The Second Circuit in Kachalsky then considered the latter question and concluded that the Second Amendment has vastly diminished force outside the home. This “diminished force,” the court believed, meant that New York could constitutionally “limit[ed] handgun possession in public to those who show a special need for self-protection.” In New York State Rifle, the Second Circuit did not elaborate further on the reasoning of Kachalsky, instead rejecting Nash and Koch’s Second Amendment arguments as failing under the court’s precedent.
In granting certiorari earlier this week, the Supreme Court will finally address the constitutionality of New York’s law. However, in granting review of the case, the Supreme Court narrowed the issue for review to “whether the State’s denial of petitioners’ applications for concealed-carry licenses for self-defense violated the Second Amendment.” This question differed from that which the petitioners had sought review, namely “whether the Second Amendment allows the government to prohibit ordinary law-abiding citizens from carrying handguns outside the home for self-defense.”
Both framings of the issue, however, squarely present the Supreme Court with the question of whether Heller and McDonald’s guarantee of an individual right to keep and bear arms is limited to the home. While several circuit courts have read Heller and McDonald as limited to the possession of guns within a home, Justice Thomas’ recent dissent (joined by Justice Kavanaugh) from the denial of certiorari in a gun case exposed the folly of such a view:
As this Court explained in Heller, at the time of the founding, as now, to bear meant to carry. When used with arms, . . . the term has a meaning that refers to carrying for a particular purpose—confrontation. Thus, the right to bear arms refers to the right to wear, bear, or carry upon the person or in the clothing or in a pocket, for the purpose of being armed and ready for offensive or defensive action in a case of conflict with another person. The most natural reading of this definition encompasses public carry. Confrontations, of course, often occur outside the home. See, e.g., Moore, supra, at 937 (noting that ‘most murders occur outside the home’ in Chicago). Thus, the right to carry arms for self-defense inherently includes the right to carry in public.
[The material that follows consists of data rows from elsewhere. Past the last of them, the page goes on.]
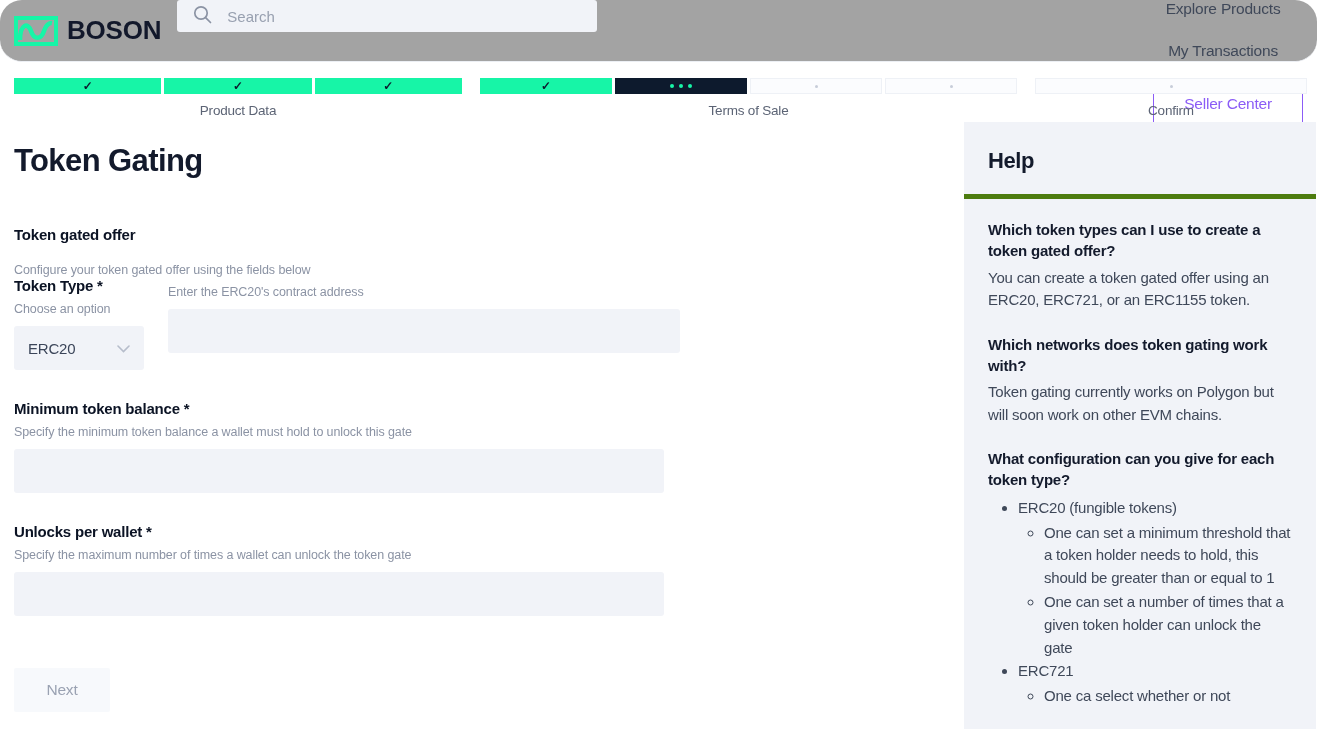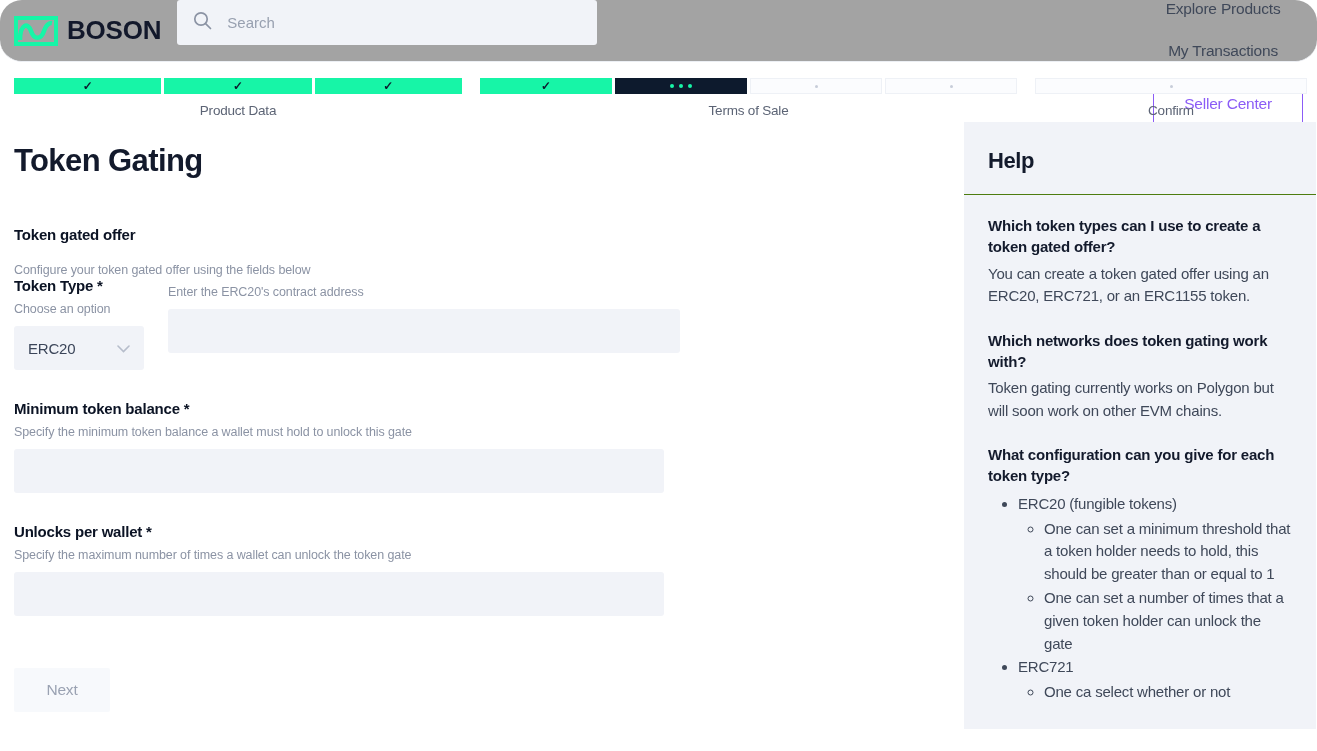--- a/index.html
+++ b/index.html
@@ -37,7 +37,7 @@
   }
   #search-box {
     margin-left: 16px;
-    width: 420px; height: 45px;
+    width: 420px; height: 32px;
     background: #f1f3f8;
     border-radius: 3px;
     display: flex; align-items: center;

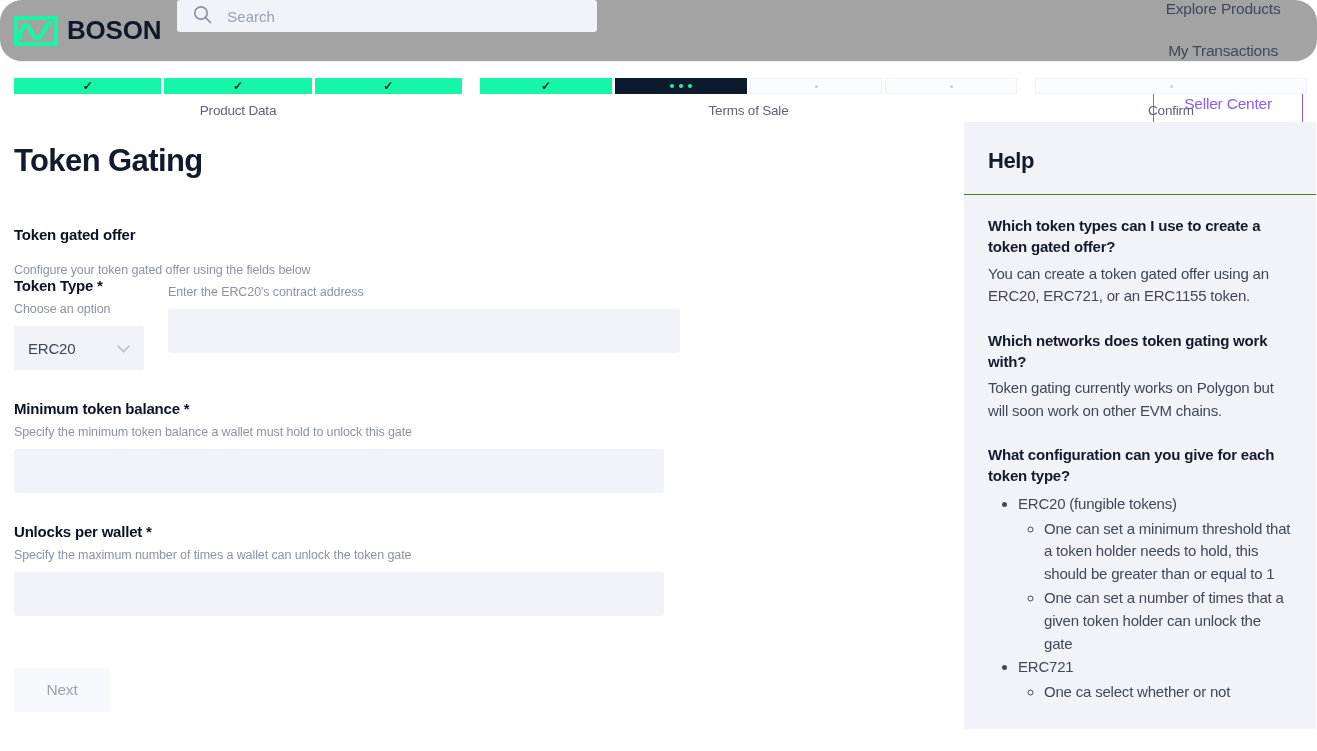--- a/index.html
+++ b/index.html
@@ -153,7 +153,7 @@
   }
   #help-head {
     padding: 26px 24px 20px 24px;
-    border-bottom: 1px solid #4d7c0f;
+    border-bottom: 5px solid #4d7c0f;
   }
   #help-title { font-size: 22px; font-weight: 700; letter-spacing: -0.4px; color: #131a2c; }
   #help-body { padding: 20px 24px 0 24px; }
This conclusion not only flows from the definition of bear Arms but also from the natural use of the language in the text. As I have stated before, it is extremely improbable that the Framers understood the Second Amendment to protect little more than carrying a gun from the bedroom to the kitchen. The meaning of the term bear Arms is even more evident when read in the context of the phrase “right . . . to keep and bear Arms. To speak of bearing arms solely within one’s home . . . would conflate bearing with keeping, in derogation of [Heller’s] holding that the verbs codified distinct rights. In short, it would take serious linguistic gymnastics—and a repudiation of this Court’s decision in Heller—to claim bear Arms does not extend the Second Amendment beyond the home.
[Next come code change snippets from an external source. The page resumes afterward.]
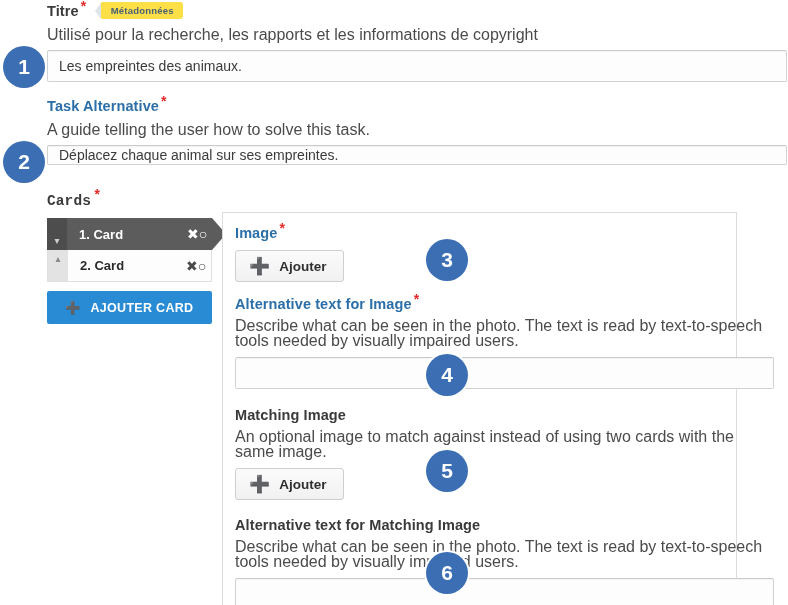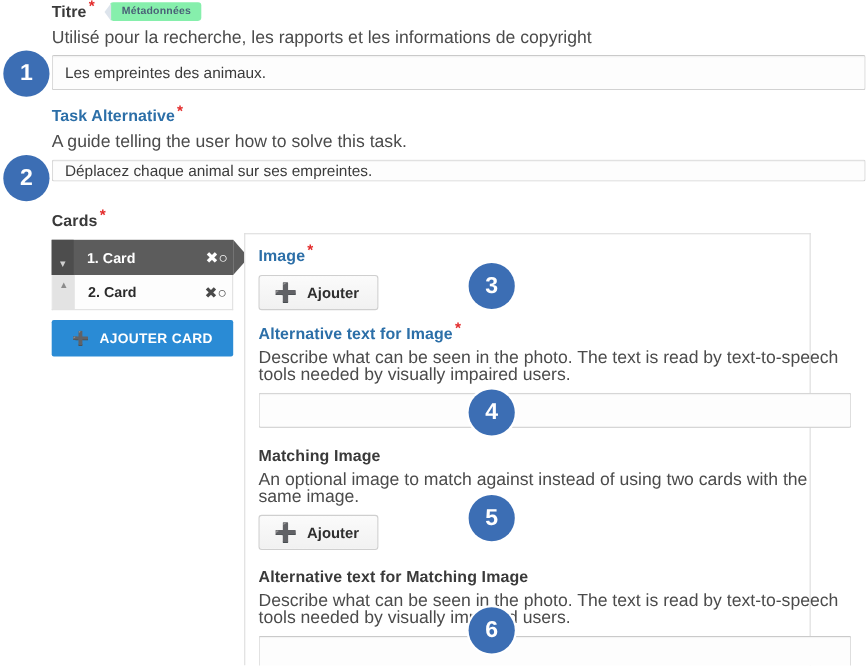--- a/index.html
+++ b/index.html
@@ -79,7 +79,7 @@
   .meta-tag {
     display: inline-block;
     position: relative;
-    background: #86efac;
+    background: #fde047;
     color: #4a6077;
     font-size: 9.5px;
     font-weight: bold;

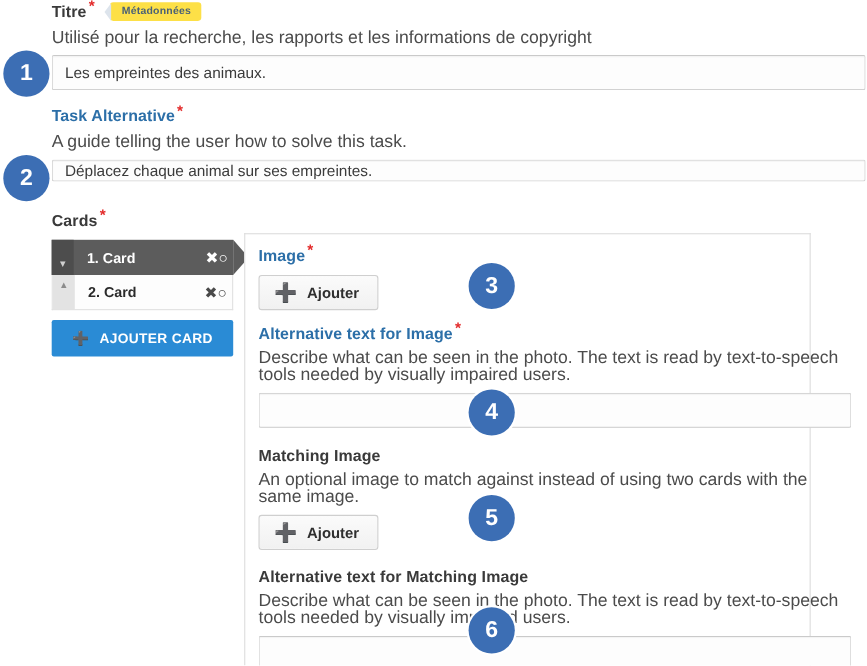--- a/index.html
+++ b/index.html
@@ -253,7 +253,7 @@
 <input class="text-input" style="position: absolute; left: 47px; top: 145px; width: 740px; height: 20px;" value="Déplacez chaque animal sur ses empreintes.">
 <div class="num-badge" style="left:3px; top:141px;">2</div>
 
-<div style="position:absolute; left:47px; top:193px;">
+<div style="position:absolute; left:47px; top:193px;font-family:Liberation Mono, monospace;">
   <span class="label-dark">Cards</span><span class="req">*</span>
 </div>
Justice Thomas added to the above reasoning an analysis of “cases and treatises from England, the founding era, and the antebellum period,” all of which “confirm that the right to bear arms includes the right to carry in public.”
Of course, several justices are nonetheless likely to resort to linguistic gymnastics to avoid what they perceive as bad (or unpopular) policy. But will five justices stand firm? We will know next year.